● Activity
If a picture appears in the records below, drop it, and reproduce everything else exactly.

● Data provided
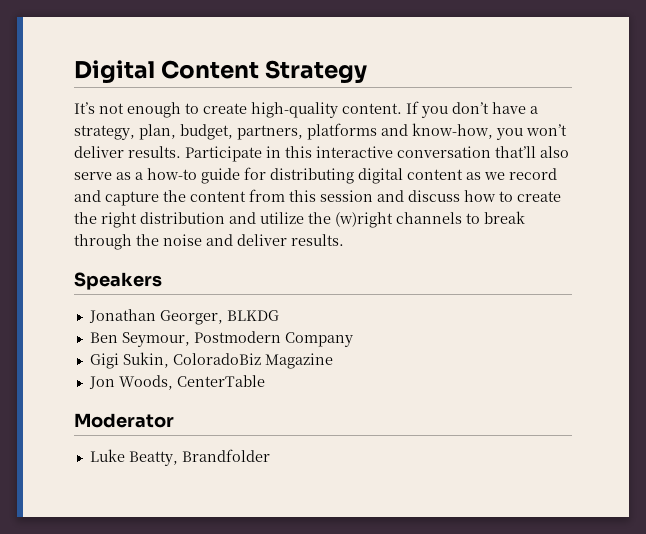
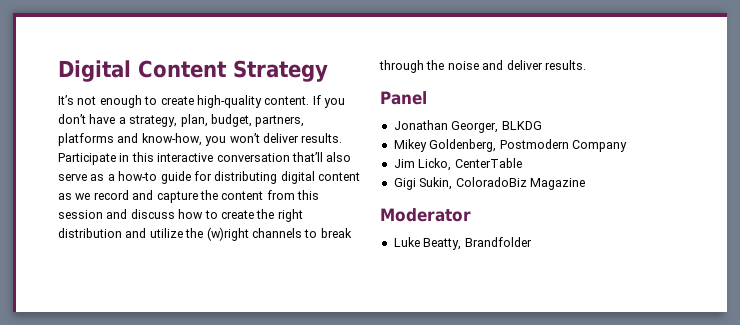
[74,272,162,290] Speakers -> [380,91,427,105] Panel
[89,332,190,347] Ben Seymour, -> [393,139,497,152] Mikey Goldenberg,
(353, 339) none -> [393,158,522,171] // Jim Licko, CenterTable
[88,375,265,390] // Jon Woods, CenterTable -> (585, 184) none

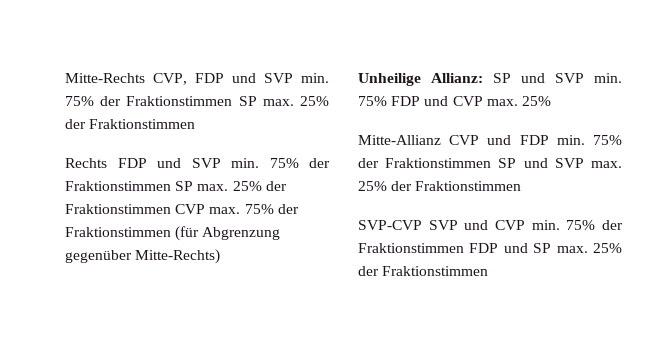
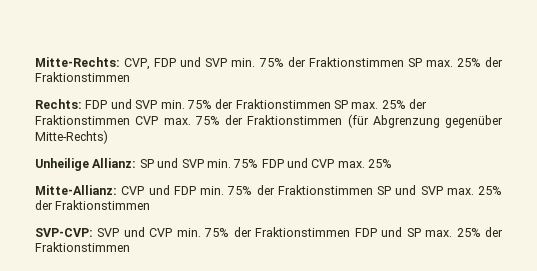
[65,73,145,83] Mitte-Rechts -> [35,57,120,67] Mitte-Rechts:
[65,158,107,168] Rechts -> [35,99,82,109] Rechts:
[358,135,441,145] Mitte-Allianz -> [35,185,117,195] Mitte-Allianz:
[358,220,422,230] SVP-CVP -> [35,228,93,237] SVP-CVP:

● Task result
[74,272,162,290] Speakers -> [380,91,427,105] Panel
[89,332,190,347] Ben Seymour, -> [393,139,497,152] Mikey Goldenberg,
(353, 339) none -> [393,158,522,171] // Jim Licko, CenterTable
[88,375,265,390] // Jon Woods, CenterTable -> (585, 184) none

[65,73,145,83] Mitte-Rechts -> [35,57,120,67] Mitte-Rechts:
[65,158,107,168] Rechts -> [35,99,82,109] Rechts:
[358,135,441,145] Mitte-Allianz -> [35,185,117,195] Mitte-Allianz:
[358,220,422,230] SVP-CVP -> [35,228,93,237] SVP-CVP:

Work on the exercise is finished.